[Extracted data entries]
▬▬▬

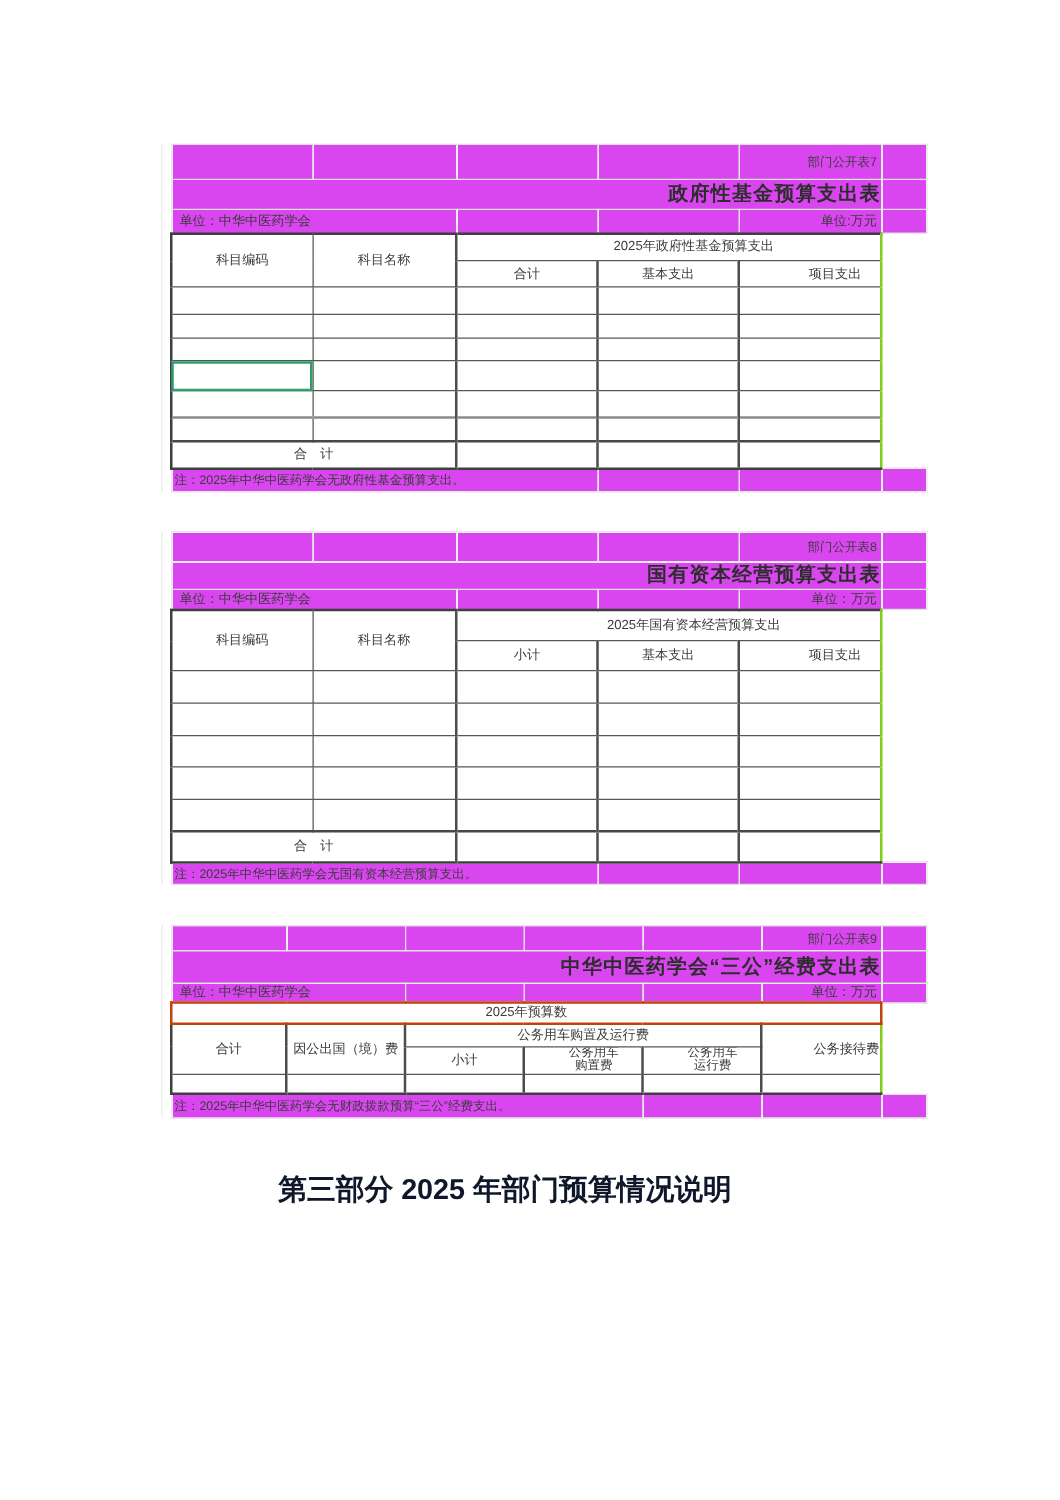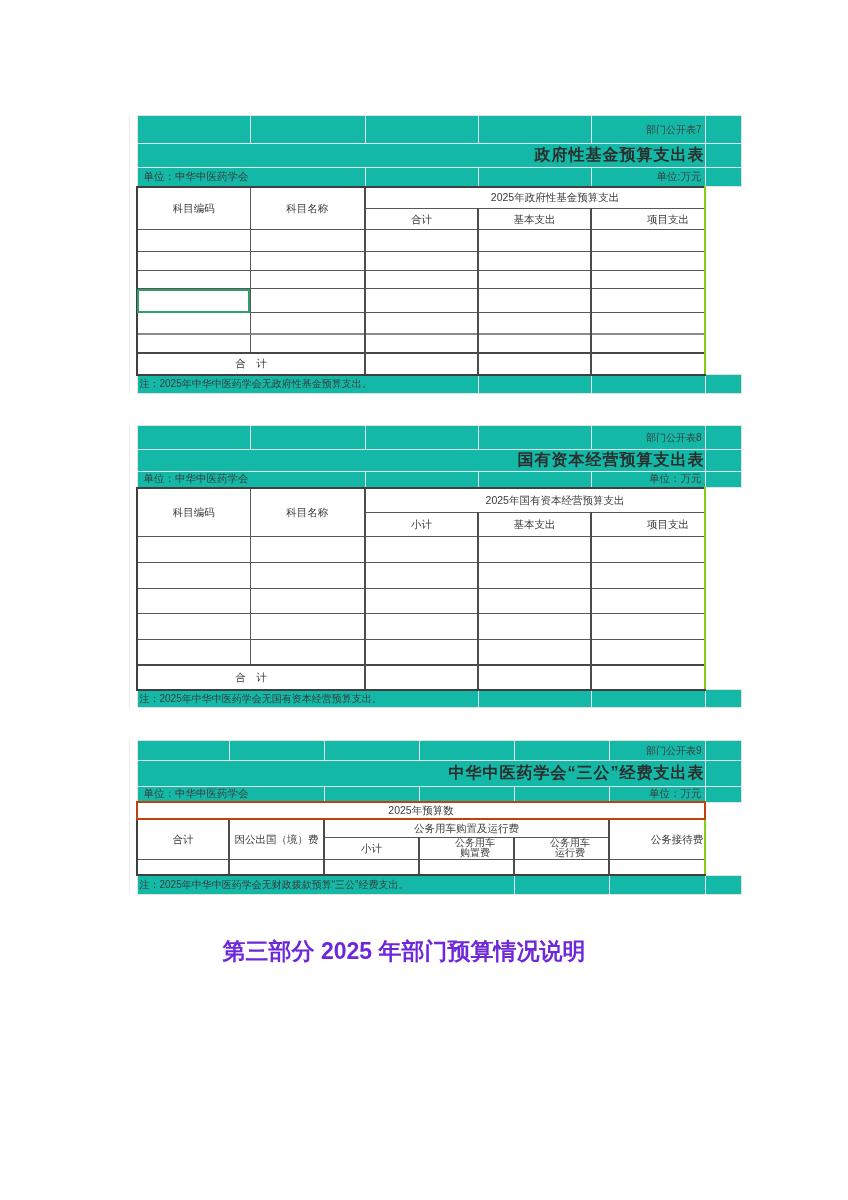"部门公开表7" .g { background: #14b8a6 -> #d946ef }
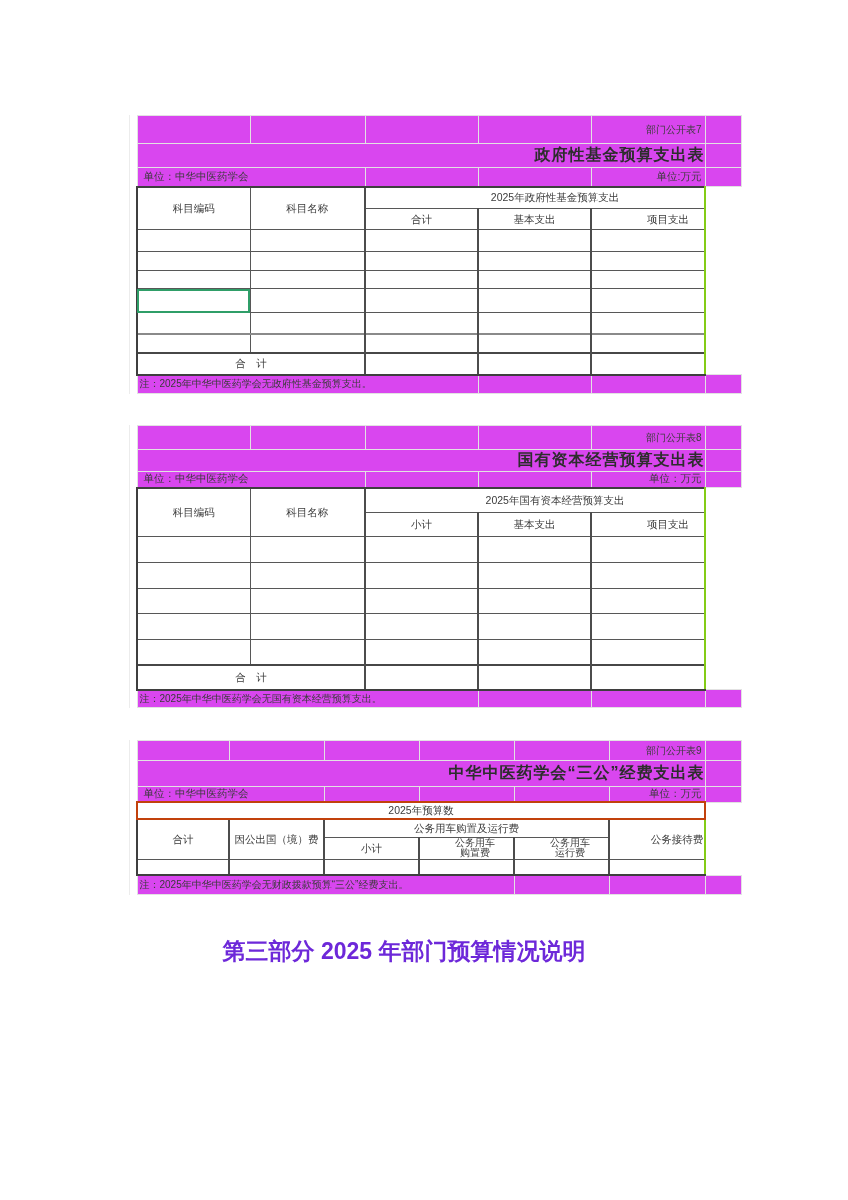"第三部分 2025 年部门预算情况说明" .heading { color: #6d28d9 -> #0f172a }
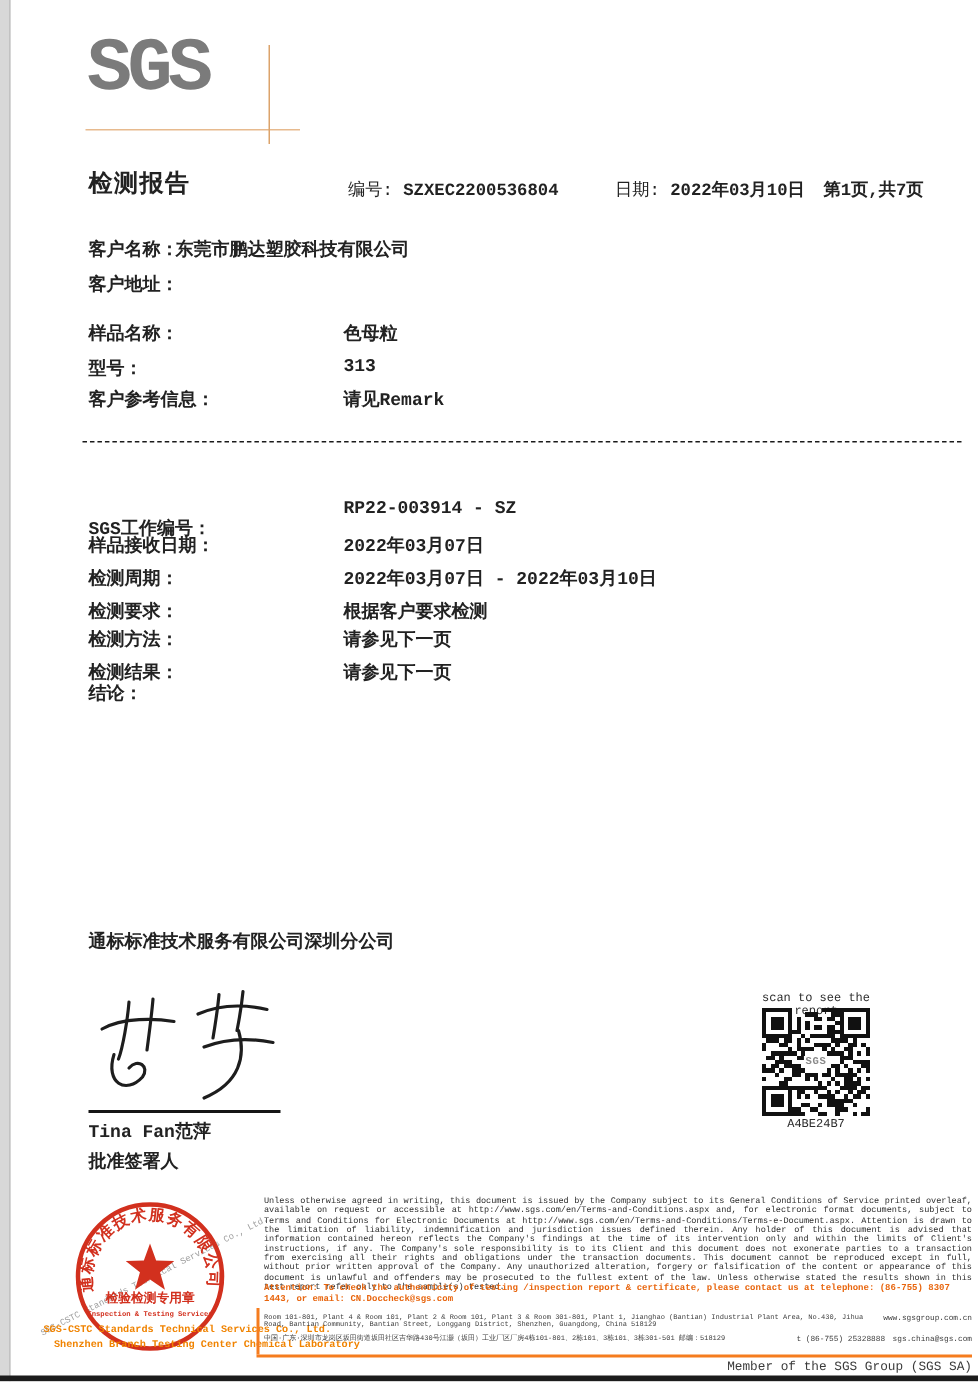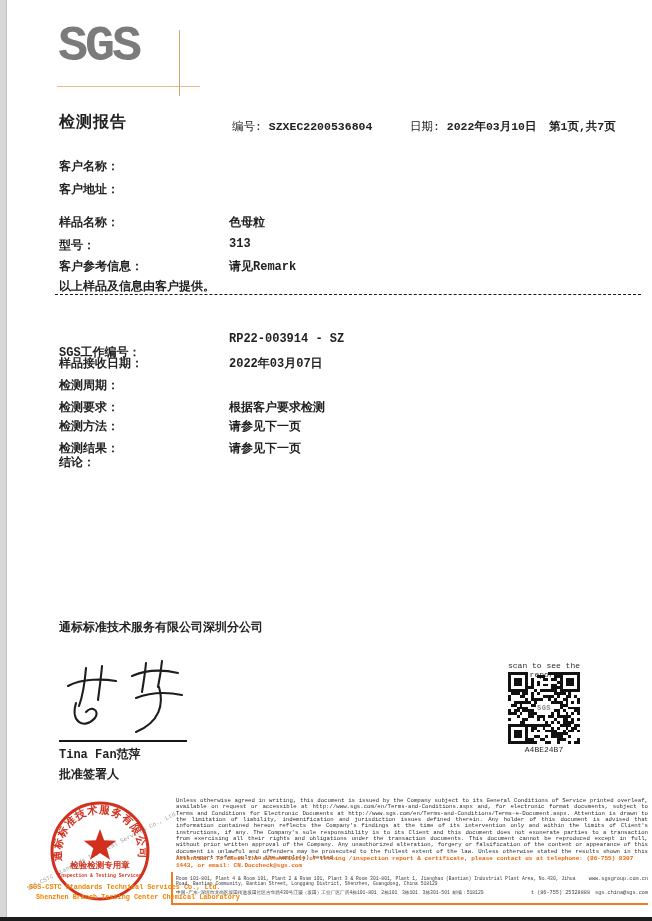"东莞市鹏达塑胶科技有限公司" div.abs { html: none -> <div>东莞市鹏达塑胶科技有限公司</div> }
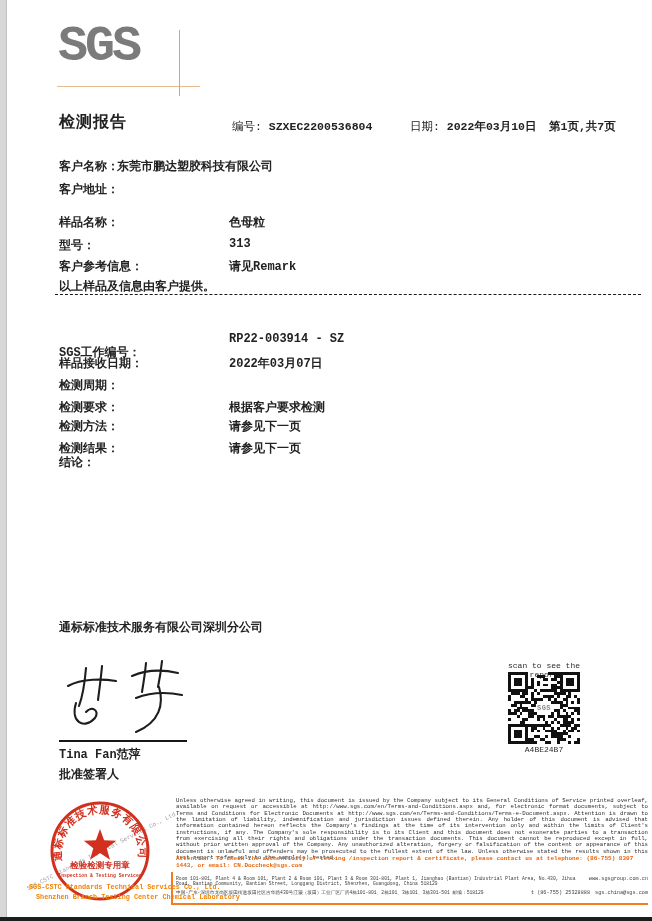"以上样品及信息由客户提供。" div.abs { html: <div>以上样品及信息由客户提供。</div> -> none }
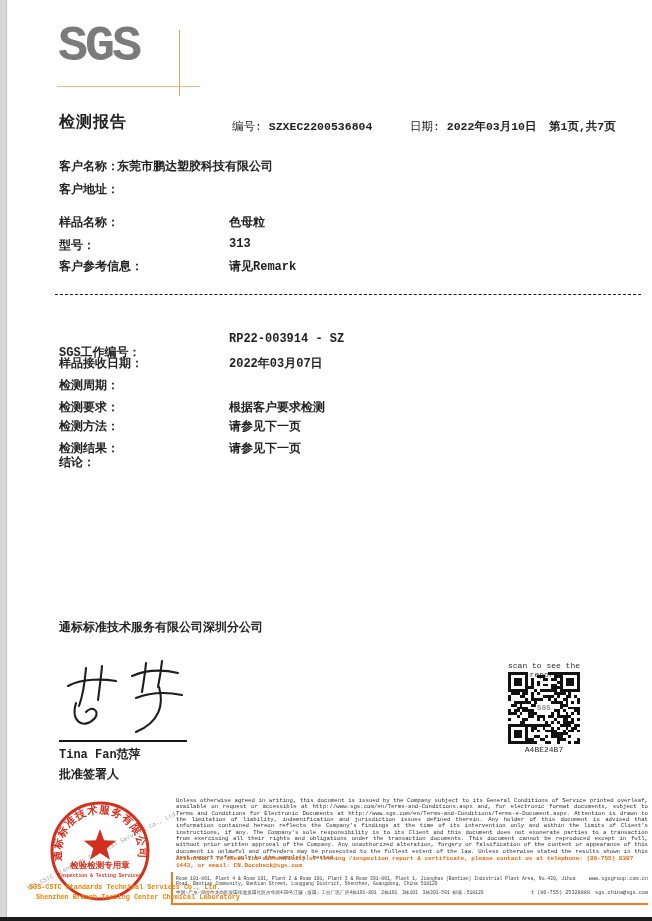"2022年03月07日 - 2022年03月10日" div.abs { html: none -> <div>2022年03月07日 - 2022年03月10日</div> }
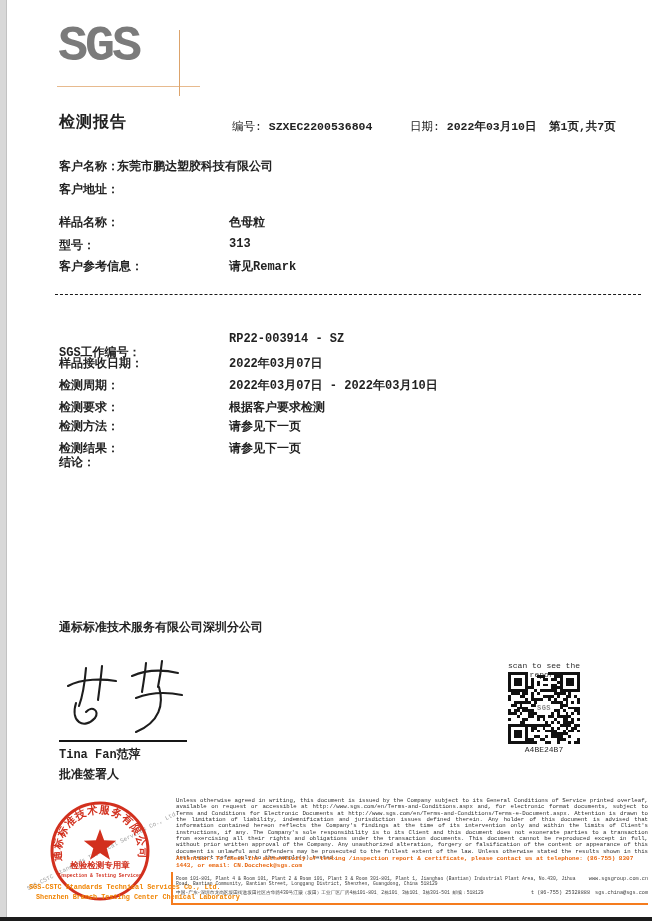"Member of the SGS Group" div.abs { html: none -> <div>Member of the SGS Group (SGS SA)</div> }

▬▬▬

-- WORK TASK --
Drop the pictures, then write out only the lines running from the one containing "none -> <div>2022年03月07日" through the last line above, both included, exactly.

-- WRITTEN RESPONSE --
"2022年03月07日 - 2022年03月10日" div.abs { html: none -> <div>2022年03月07日 - 2022年03月10日</div> }
"Member of the SGS Group" div.abs { html: none -> <div>Member of the SGS Group (SGS SA)</div> }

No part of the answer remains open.